Distrito Federal, 09/06/09
Fique livre pra passar e ultrapasse o passe livre!
Comunicado do Movimento Passe Livre do DF sobre a proposta do passe livre estudantil pelo governo
Em uma jocosa cerimónia organizada na Câmara Legislativa do Distrito Federal dia 20/05/2009 foi entregue pelo poder executivo ao legislativo uma proposta do GDF de passe livre para estudantes. Ela, segundo dizem, será votada em breve pelos deputados distritais do DF. A repentina proposta do GDF pegou muitos e muitas no contrapé. O evento fantasioso da entrega do projeto – composto por holofotes, paparicagens e tratos falsos – deixou muita gente de queixo caído, pensando “caramba, meus inimigos/as agora concordam comigo. Eles e elas avançaram ou fui eu que virei conservador (a)?”

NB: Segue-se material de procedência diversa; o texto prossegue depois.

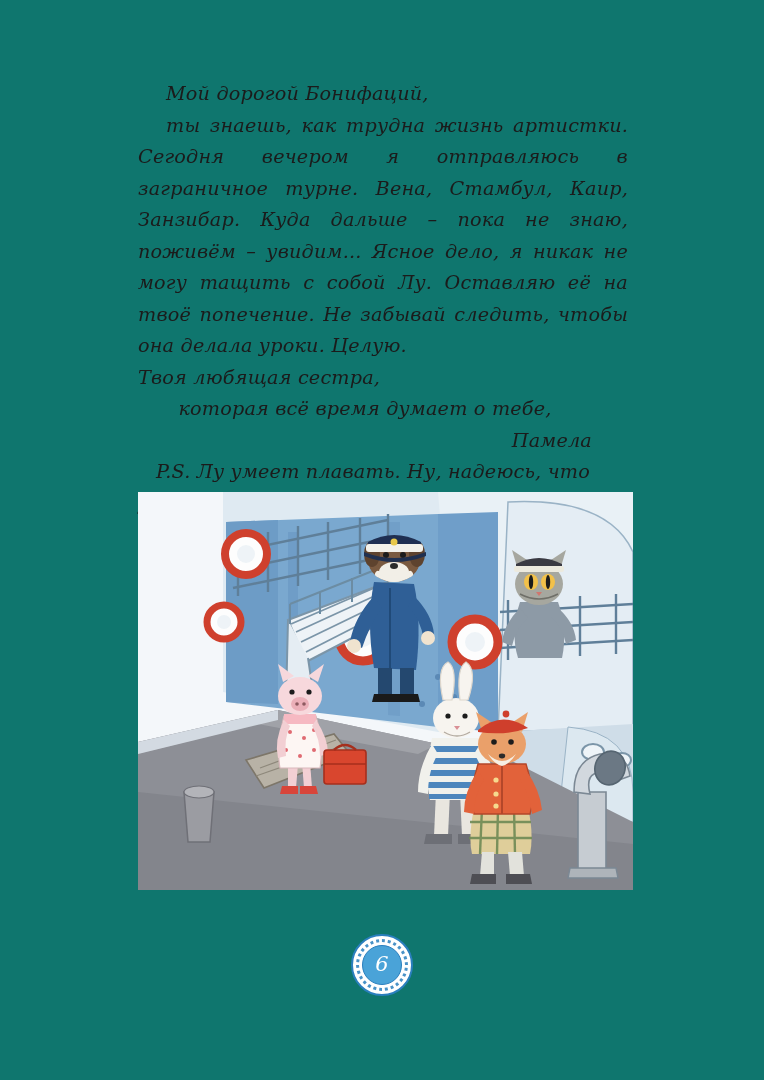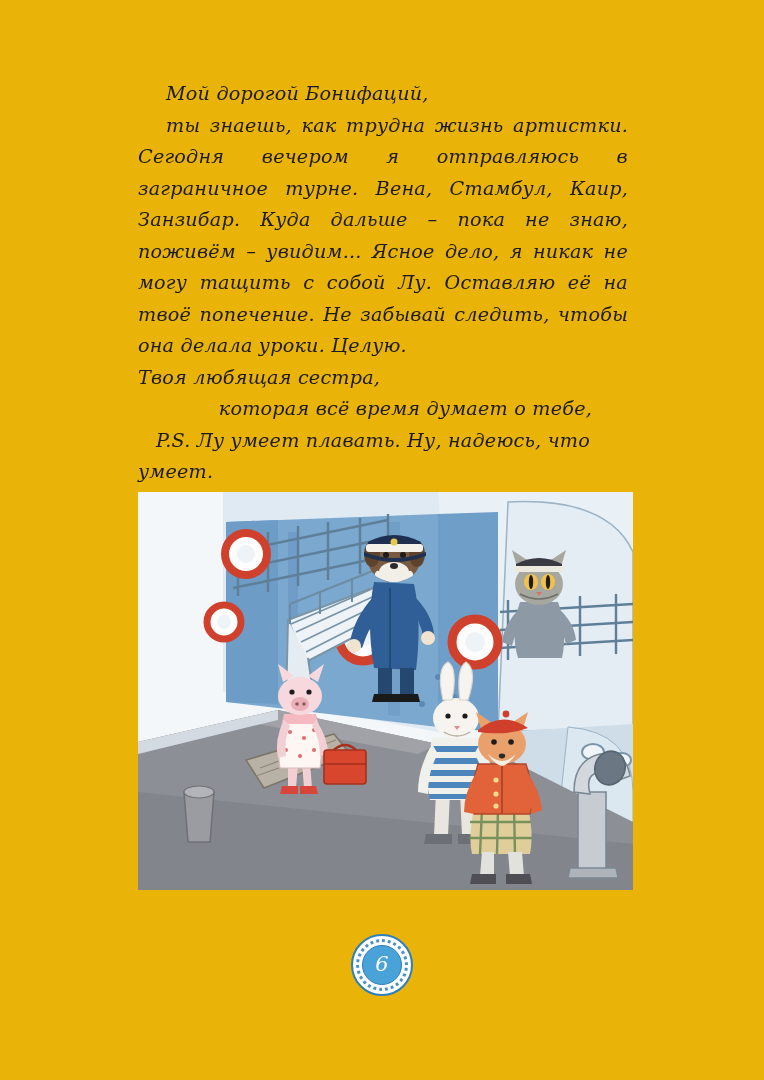--- a/index.html
+++ b/index.html
@@ -13,21 +13,21 @@
     position: relative;
     overflow: hidden;
     font-family: "DejaVu Sans", sans-serif;
   }
 
   .page {
     position: absolute;
     left: 0; top: 0;
     width: 764px;
     height: 1080px;
-    background: #eab308;
+    background: #0f766e;
   }
 
   
   .letter {
     position: absolute;
     left: 138px;
     top: 78px;
     width: 490px;
     font-family: "DejaVu Serif", serif;
     font-style: italic;
@@ -35,21 +35,21 @@
     line-height: 31.5px;
     color: #1b1b1b;
     letter-spacing: 0.2px;
   }
   .letter p {
     margin: 0;
   }
   .l-salutation { text-indent: 28px; }
   .l-body { text-indent: 28px; text-align: justify; font-style: italic; }
   .l-sign1 { text-align: left; padding-right: 36px; }
-  .l-sign2 { text-align: right; padding-right: 36px; }
+  .l-sign2 { text-align: center; padding-right: 36px; }
   .l-sign3 { text-align: right; padding-right: 36px; }
   .l-ps { text-indent: 18px; }
 
   
   .illustration {
     position: absolute;
     left: 138px;
     top: 492px;
     width: 495px;
     height: 398px;
@@ -111,20 +111,21 @@
 </head>
 <body>
 
 <div class="page">
 
   <div class="letter">
     <p class="l-salutation">Мой дорогой Бонифаций,</p>
     <p class="l-body">ты знаешь, как трудна жизнь артистки. Сегодня вечером я отправляюсь в заграничное турне. Вена, Стамбул, Каир, Занзибар. Куда дальше – пока не знаю, поживём – увидим... Ясное дело, я никак не могу тащить с собой Лу. Оставляю её на твоё попечение. Не забывай следить, чтобы она делала уроки. Целую.</p>
     <p class="l-sign1">Твоя любящая сестра,</p>
     <p class="l-sign2">которая всё время думает о тебе,</p>
+    <p class="l-sign3">Памела</p>
     <p class="l-ps">P.S. Лу умеет плавать. Ну, надеюсь, что умеет.</p>
   </div>
 
   <div class="illustration">
     <svg width="495" height="398" viewBox="0 0 495 398" xmlns="http://www.w3.org/2000/svg">
       <defs>
         <clipPath id="frameclip">
             <rect x="0" y="0" width="495" height="398"></rect>
           </clipPath>
       </defs>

Nós do Movimento Passe Livre do Distrito Federal (MPL-DF), que nos últimos cinco anos lutamos nessa causa, achamos que temos uma avaliação importante para compartilhar. Então, acerca deste projeto de passe livre, aparentemente surpreendente, o MPL-DF entende que:
* O Passe Livre estudantil é, sem sombra de dúvidas, uma vitória dos movimentos que há décadas apresentam esta pauta como alternativa aos transportes e incentivo à educação. Para nós do MPL-DF – que realizamos o debate do passe livre estudantil nacional e localmente por meio de nossas ações diretas – é evidente que esta proposta manteve-se viva na agenda política principalmente por que em sua defesa órgãos públicos foram ocupados, ruas foram fechadas e mobilizações de todos os tipos foram feitas. O passe livre existe hoje como realidade política porque foi, no passado, uma proposta ousada apresentada por diferentes grupos. Assim, saudamos com nosso sarcasmo todos e todas que, nesse passado, nos chamaram de inconseqüentes e malucos/as por propormos o passe livre e que hoje abraçam com unhas e dentes o projeto – talvez como única forma de manterem-se vivos politicamente. Os Governos do Distrito Federal, em especial, merecem este nosso deboche. Blé!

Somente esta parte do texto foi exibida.